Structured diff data
----------------

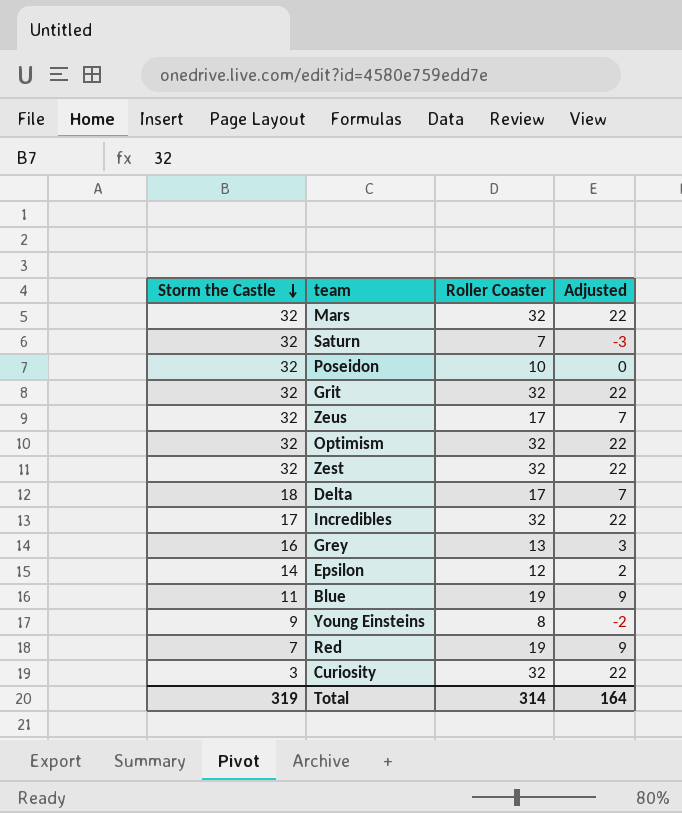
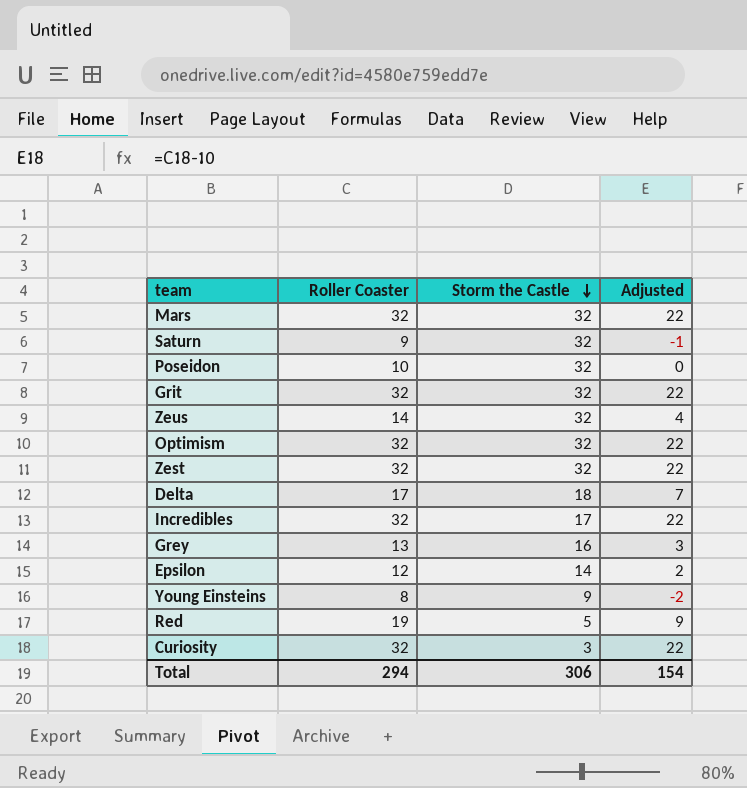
column Storm the Castle | position: 1 -> 3
row Blue: 11 | 19 | 9 -> none
Saturn | Roller Coaster: 7 -> 9
Saturn | Adjusted: -3 -> -1
Zeus | Roller Coaster: 17 -> 14
Zeus | Adjusted: 7 -> 4
Red | Storm the Castle: 7 -> 5
Total | Roller Coaster: 314 -> 294
Total | Storm the Castle: 319 -> 306
Total | Adjusted: 164 -> 154

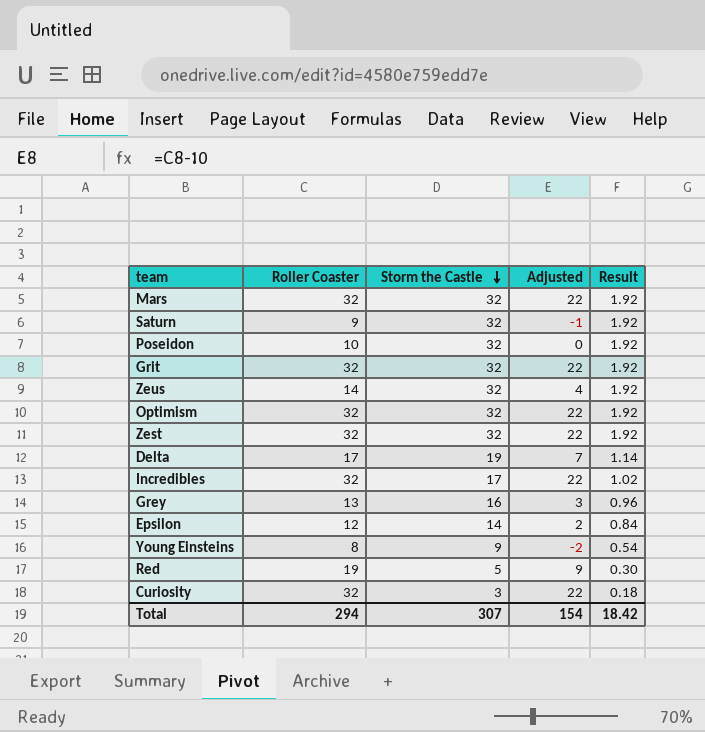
column Result | formula: none -> [Storm the Castle] * 0.06
Delta | Storm the Castle: 18 -> 19
Total | Storm the Castle: 306 -> 307

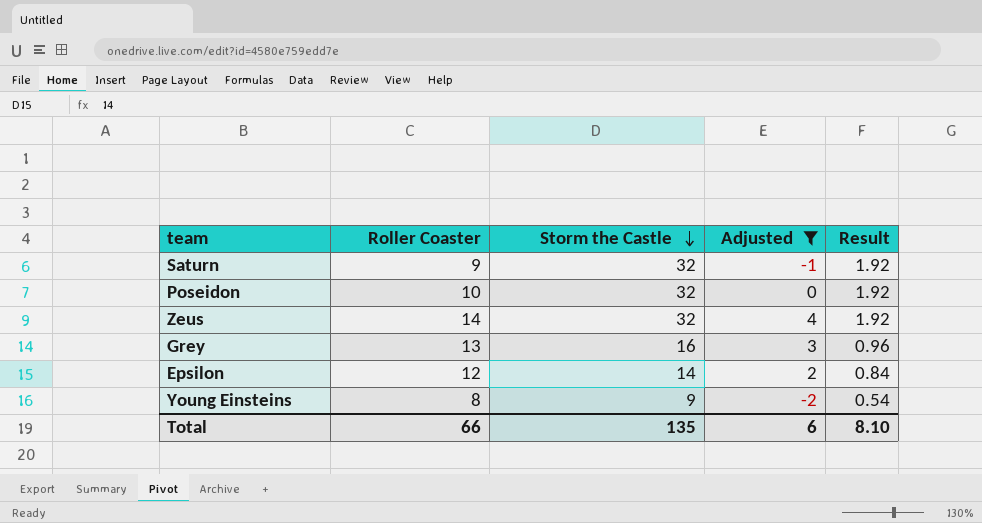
filter: none -> Adjusted <= 4
Total | Roller Coaster: 294 -> 66
Total | Storm the Castle: 307 -> 135
Total | Adjusted: 154 -> 6
Total | Result: 18.42 -> 8.10

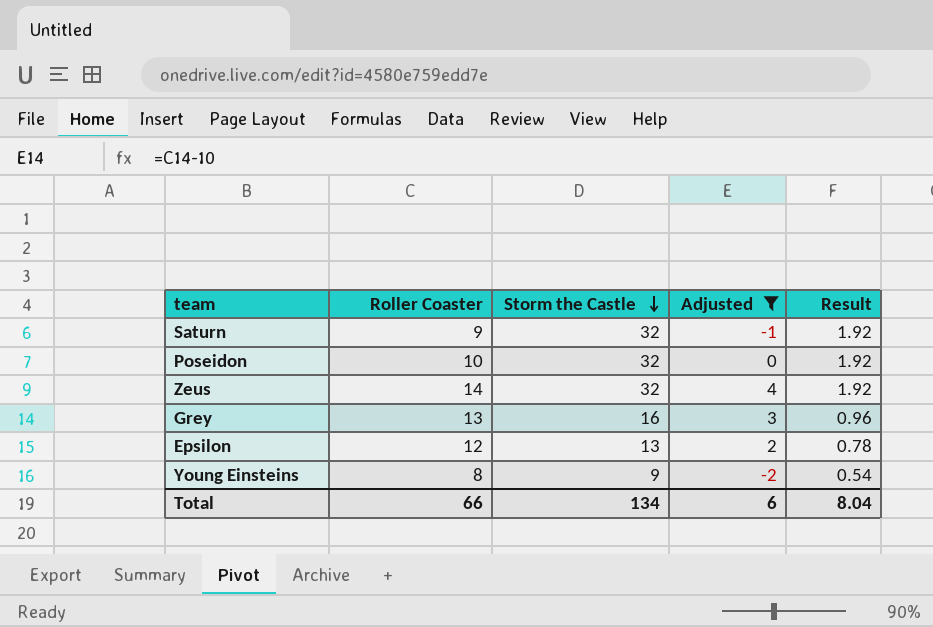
Epsilon | Storm the Castle: 14 -> 13
Epsilon | Result: 0.84 -> 0.78
Total | Storm the Castle: 135 -> 134
Total | Result: 8.10 -> 8.04

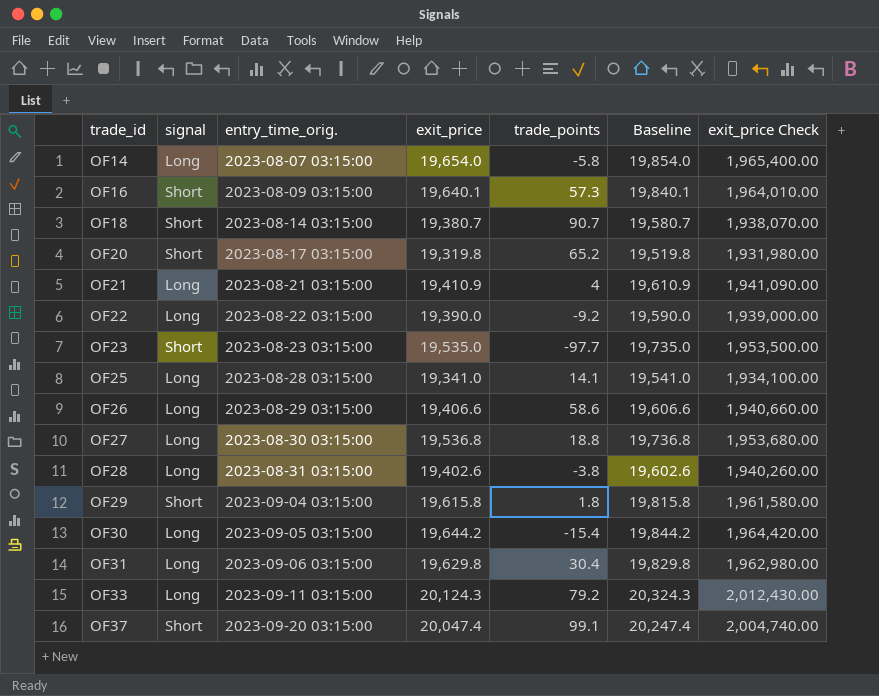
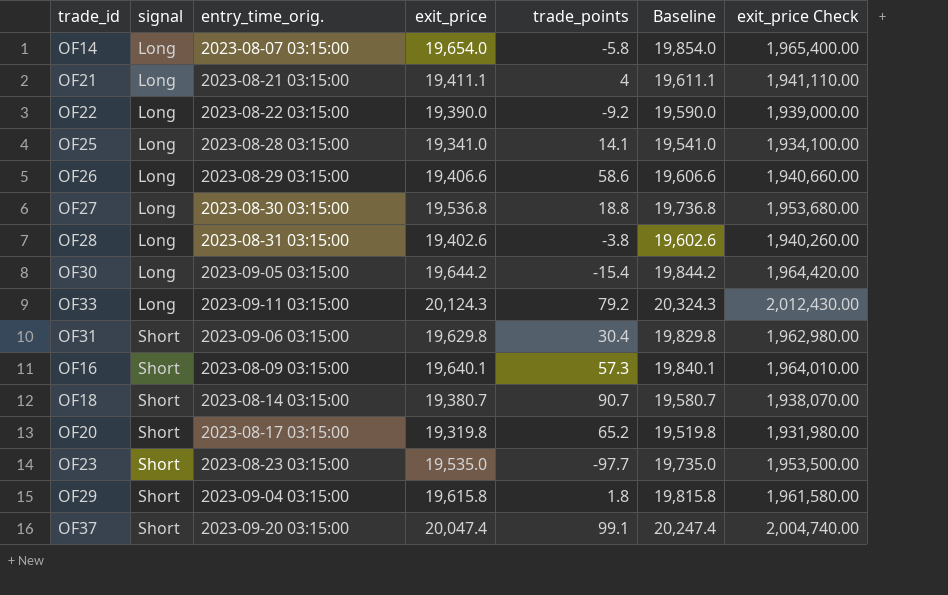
row order: trade_id ascending -> signal ascending
OF21 | exit_price: 19,410.9 -> 19,411.1
OF21 | Baseline: 19,610.9 -> 19,611.1
OF21 | exit_price Check: 1,941,090.00 -> 1,941,110.00
OF31 | signal: Long -> Short

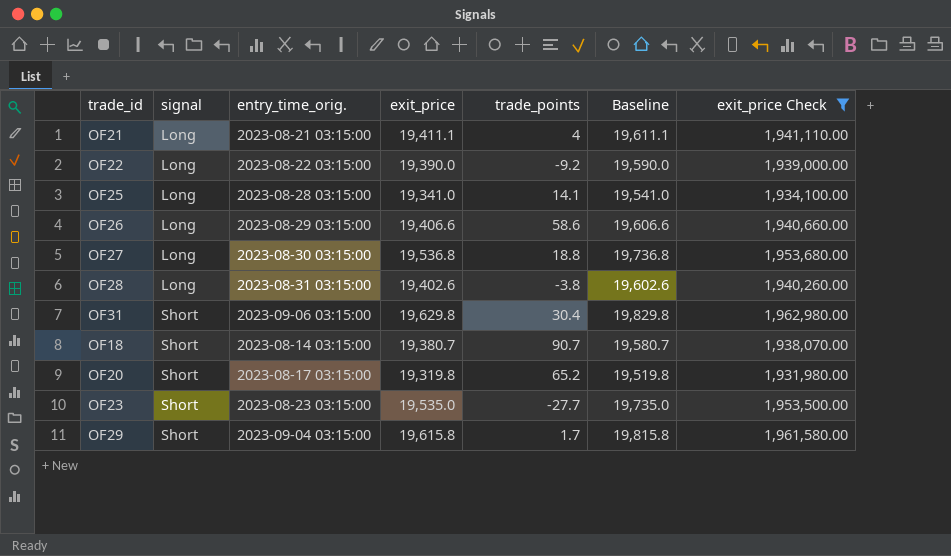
filter: none -> exit_price Check <= 1,962,980.00
OF23 | trade_points: -97.7 -> -27.7
OF29 | trade_points: 1.8 -> 1.7

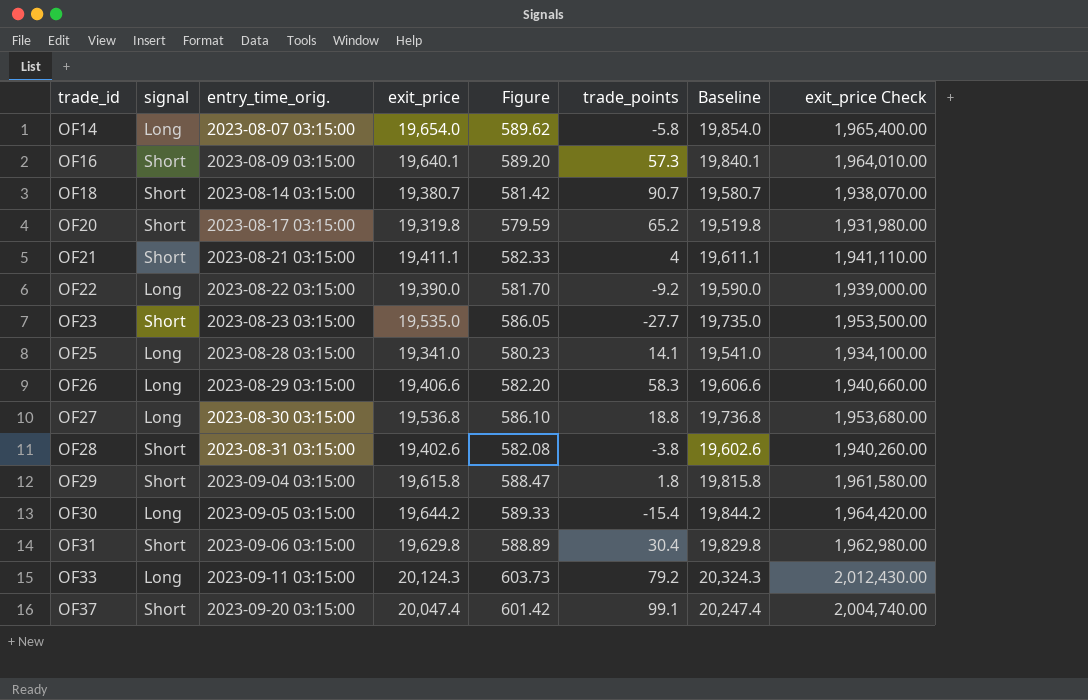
filter: exit_price Check <= 1,962,980.00 -> none
row order: signal ascending -> trade_id ascending
column Figure | formula: none -> [exit_price] * 0.03
OF21 | signal: Long -> Short
OF26 | trade_points: 58.6 -> 58.3
OF28 | signal: Long -> Short
OF29 | trade_points: 1.7 -> 1.8

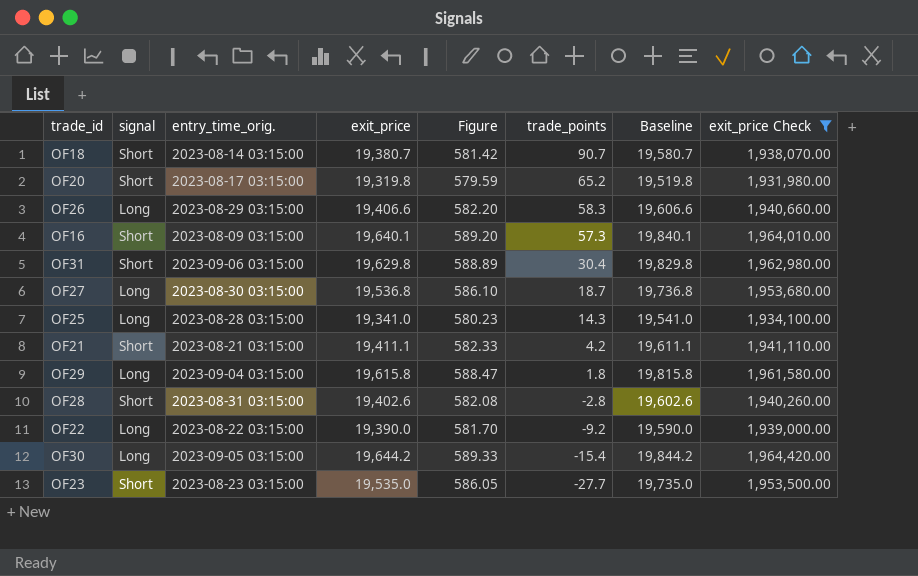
filter: none -> exit_price Check <= 1,964,420.00
row order: trade_id ascending -> trade_points descending
OF27 | trade_points: 18.8 -> 18.7
OF25 | trade_points: 14.1 -> 14.3
OF21 | trade_points: 4 -> 4.2
OF29 | signal: Short -> Long
OF28 | trade_points: -3.8 -> -2.8

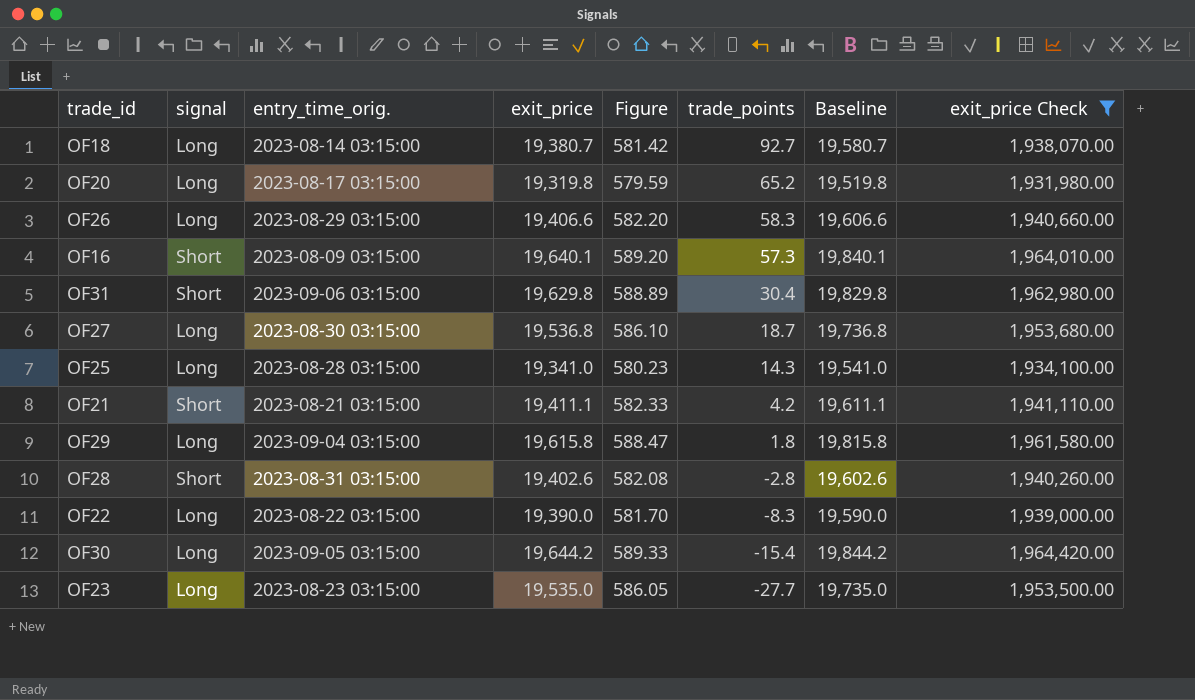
OF18 | signal: Short -> Long
OF18 | trade_points: 90.7 -> 92.7
OF20 | signal: Short -> Long
OF22 | trade_points: -9.2 -> -8.3
OF23 | signal: Short -> Long

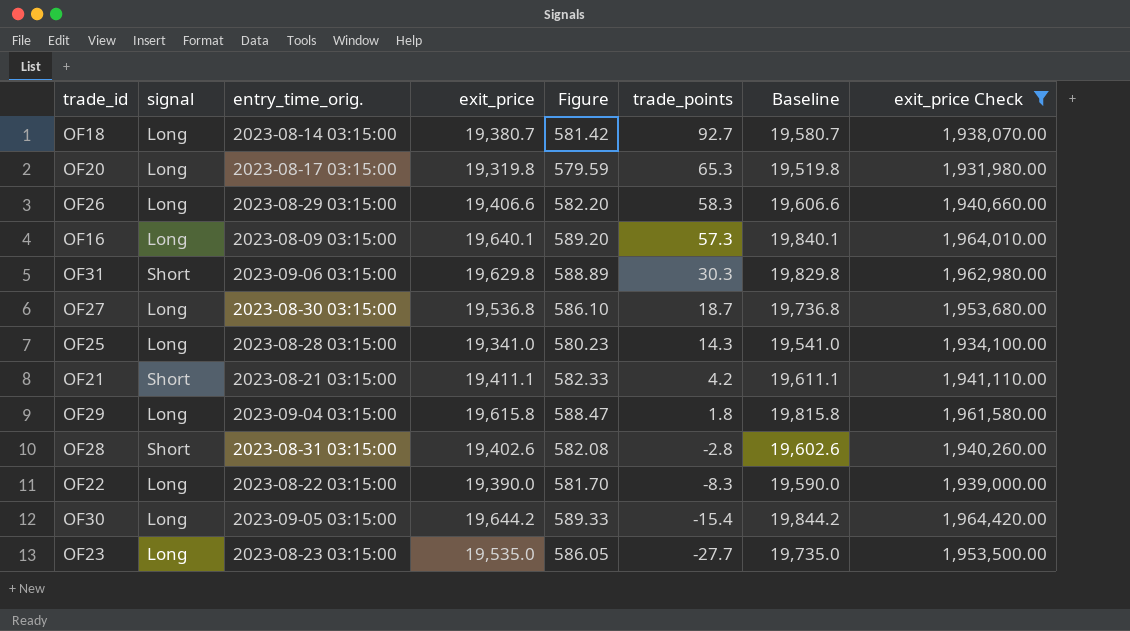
OF20 | trade_points: 65.2 -> 65.3
OF16 | signal: Short -> Long
OF31 | trade_points: 30.4 -> 30.3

----------------

» **Task goal**
For each line of the data that has the word "ascending", report that line.

» **Solution**
row order: trade_id ascending -> signal ascending
row order: signal ascending -> trade_id ascending
row order: trade_id ascending -> trade_points descending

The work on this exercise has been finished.